TAX INCENTIVES FOR CONSERVATION EASEMENT DONATIONS
The Hudson Highlands Land Trust and the Land Trust Alliance have been working hard at both state and federal levels to create greater tax incentives for landowners considering conservation donations. In part, this effort was meant to respond to commonly asked questions regarding the affect of donating a conservation easement on federal income taxes, and whether a donated conservation easement reduces a landowner’s property taxes. In 2006, our efforts paid off!
New York State Conservation Easement Tax Credit
A New York Conservation Easement Tax Credit officially became part of the State tax code in 2006 and qualifying taxpayers can receive the credit when filing their State income tax return.
This innovative credit gives New York State property owners whose land is restricted by a permanent conservation easement an annual rebate of 25% of the property taxes paid on that land, up to $5,000 per year.
Qualifying landowners are able to claim this rebate when they file their New York State income tax returns, starting with the initial donation year and annually thereafter. It is available to all owners of easement-restricted land, regardless of when the easement was created, provided that the easement was wholly or partially donated to a land trust or a governmental agency. A landowner with multiple easement-restricted parcels will be able to claim more than one tax credit, but no individual taxpayer or corporation may claim more than $5,000 in a single year. Eligible landowners will receive the credit regardless of how much income taxes they owe. So, although you will continue to pay the same amount of property taxes on land protected by conservation easements, if you qualify you will benefit directly through this State income tax credit.
As with any tax-related aspect of conservation donations, we strongly encourage you to seek counsel from a qualified tax professional so that you can understand the implications of this new incentive to your personal financial circumstances.
Federal Income Tax Incentive Expanded & Extended
The Pension Protection Act, 2006 offers a tremendous expansion of the federal tax incentive for conservation easement donations made in 2006 and 2007. In spring 2008, these tax benefits were extended until December 31, 2009!
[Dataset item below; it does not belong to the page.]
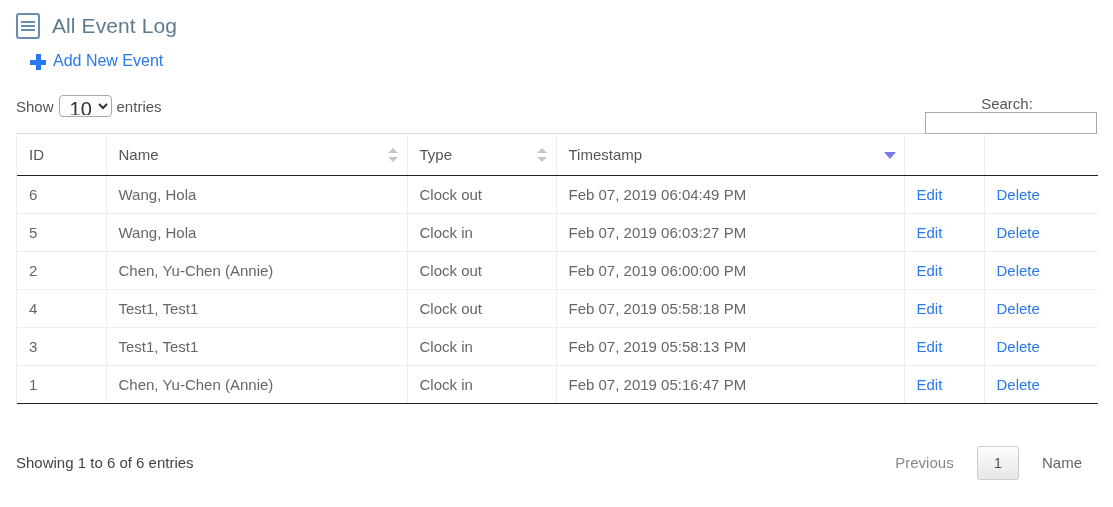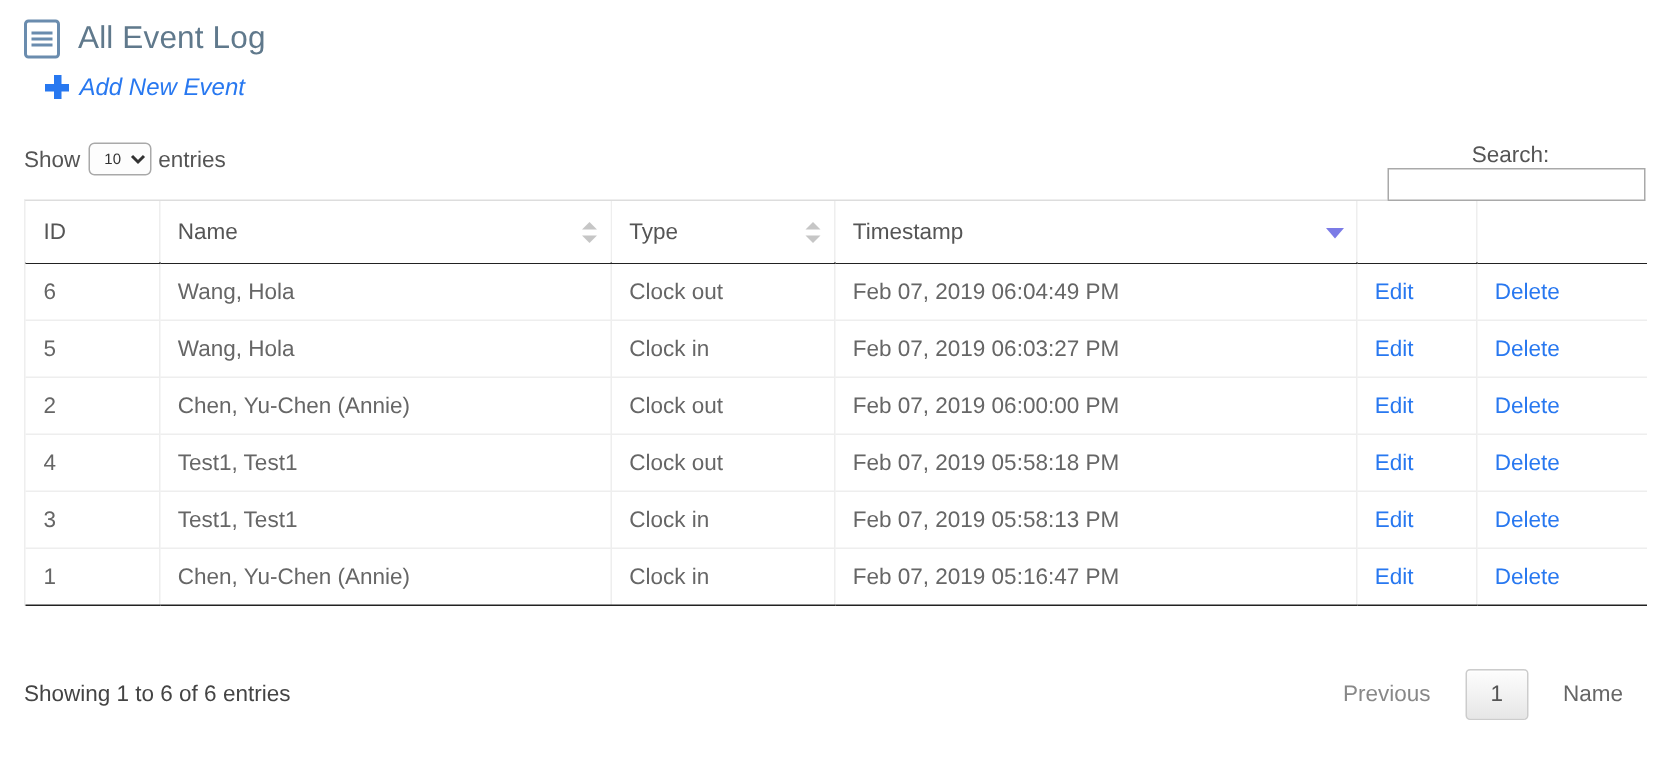"Add New Event" .add-row { align-items: flex-start -> flex-end; font-style: italic -> none }
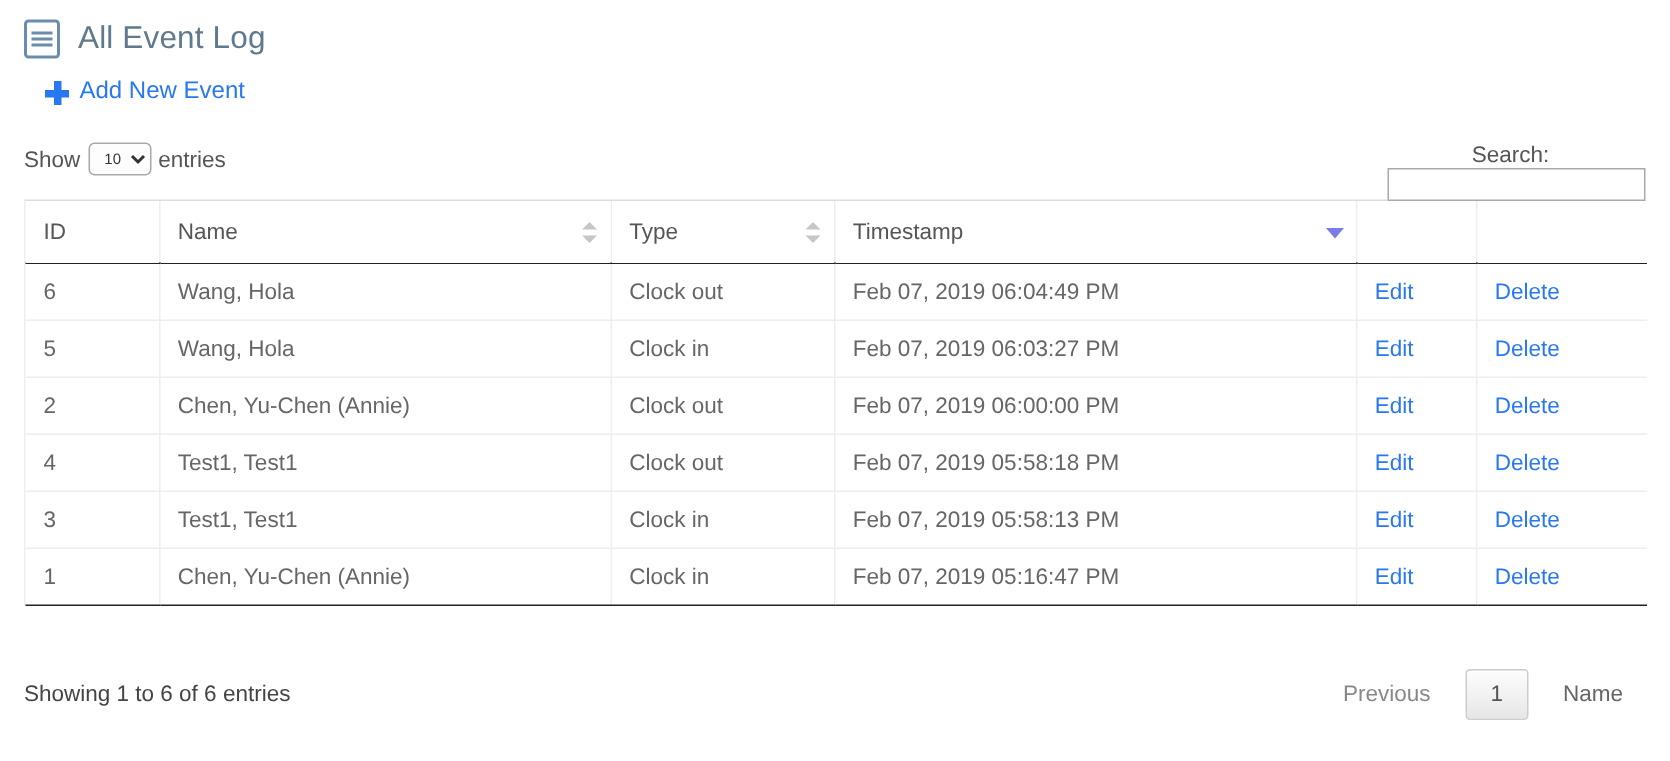"10" .length-box select { font-size: 10px -> 20px }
Specifically, the new law:
- Raises the deduction a landowner can take for donating a conservation easement from 30% of their adjusted gross income in any year to 50%;
- Increases the number of years over which a donor can take those deductions from 6 years to 16 years; and
- Allows qualifying farmers to deduct up to 100% of their income.
Here’s an example of how the new legislation might affect a local landowner donating a conservation easement to HHLT:
- Under the previous rules, a landowner earning $50,000 a year who donated a conservation easement worth $500,000 could take a $15,000 deduction for the year of the donation and for an additional 5 years – a total of $90,000 in tax deductions.
- The new rules allow that landowner to deduct $25,000 for the year of the donation and then for an additional 15 years. That’s $400,000 in deductions. If the landowner qualifies as a farmer, they can zero out their taxes. In that case, they could take a maximum of $500,000 in deductions for their gift, over 10 years.
Of course, other than the incentives listed above, the IRS requirements for donations of easements have not changed and are subject to the same restrictions as they were before. For example, easements must meet the "conservation purposes" test defined in the existing law; they cannot be donated as part of a "quid pro quo" agreement; and they must be donated to a qualified, publicly-supported charity organization, like your Land Trust — that has "a commitment to protect the conservation purposes of the donation, and …the resources to enforce the restrictions."